Research output: Contribution to journalArticle

34 Scopus citations

Abstract

Ibogaine is an hallucinogenic indole alkaloid claimed to have anti- addictive properties. Although its mechanism of action is unknown, binding studies have indicated that the drug may interact with N-methyl-D-aspartate (NMDA) receptors. We further investigated the nature of the interaction between ibogaine and NMDA receptors in voltage clamp and binding studies, and sought to confirm that the drug has NMDA receptor blocking activity in vivo. In whole-cell recordings from cultured rat hippocampal neurons, ibogaine caused a slow, concentration-dependent block of NMDA-induced currents (IC50, 3.1 μM at -60 mV).
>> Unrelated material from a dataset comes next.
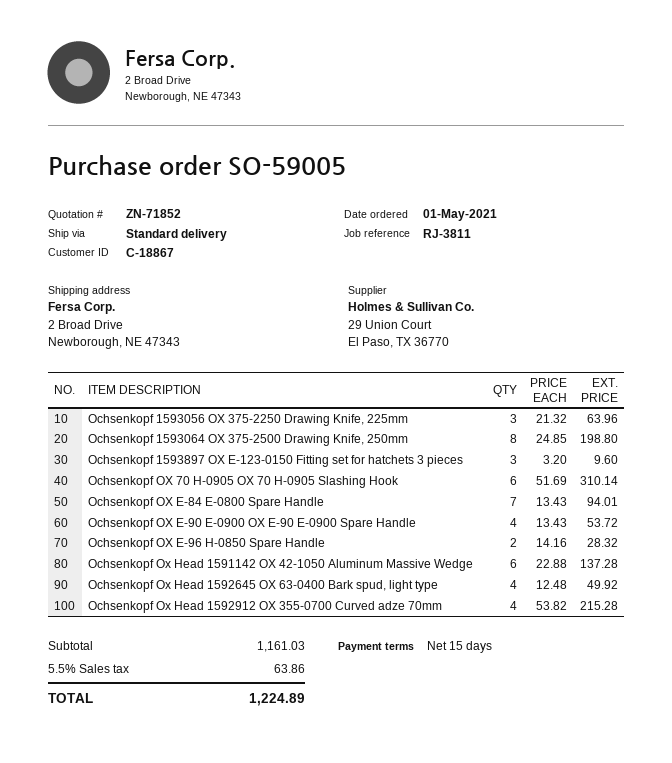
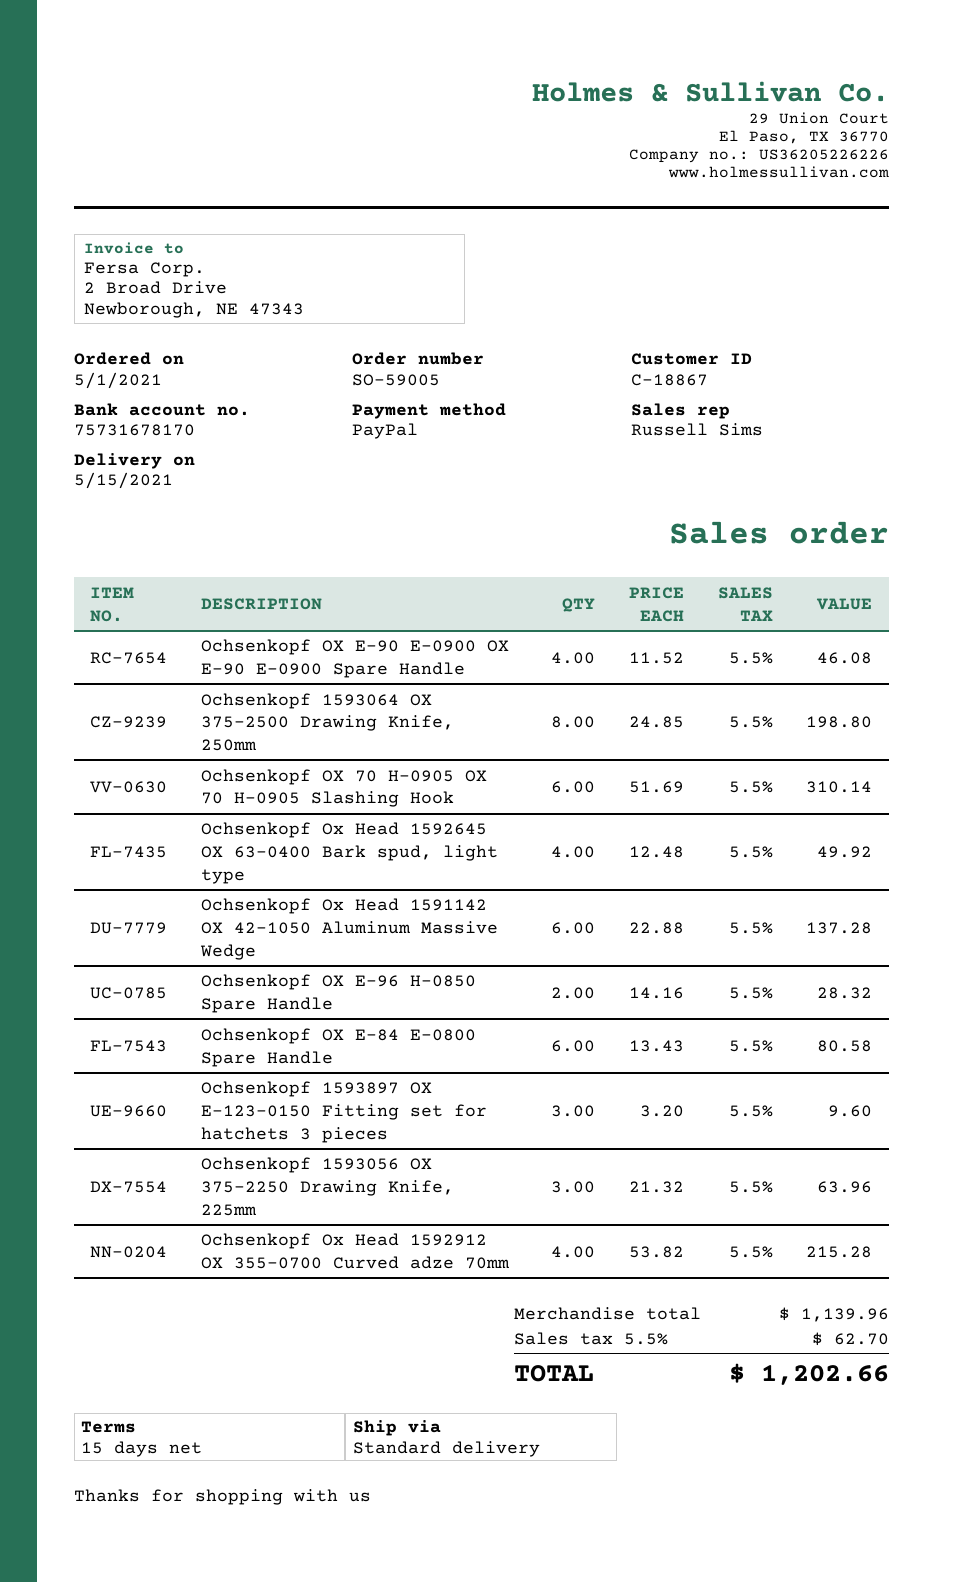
Ochsenkopf OX E-84 E-0800 Spare Handle: 7 x 13.43 = 94.01 -> 6 x 13.43 = 80.58
Ochsenkopf OX E-90 E-0900 OX E-90 E-0900 Spare Handle: 4 x 13.43 = 53.72 -> 4 x 11.52 = 46.08
subtotal: 1161.03 -> 1139.96
tax: 5.5% = 63.86 -> 5.5% = 62.70
total: 1224.89 -> 1202.66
In contrast, ibogaine failed to affect either kainate- or γ-aminobutyric acid-evoked currents. The blockade of NMDA currents was use- and voltage-dependent, and the long lasting ibogaine block could be occluded by coapplication of Mg2+. Ibogaine also inhibited equilibrium [3H]dizocilpine binding to NMDA receptors in rat forebrain membranes (IC50, 3.2 μM). We conclude that ibogaine is an open channel NMDA receptor antagonist. Administration of ibogaine to mice resulted in complete protection in the maximal electroshock test (ED50, 31 mg/kg, i.p.) and partial protection against NMDA-induced lethality, confirming that ibogaine can block NMDA receptors in vivo.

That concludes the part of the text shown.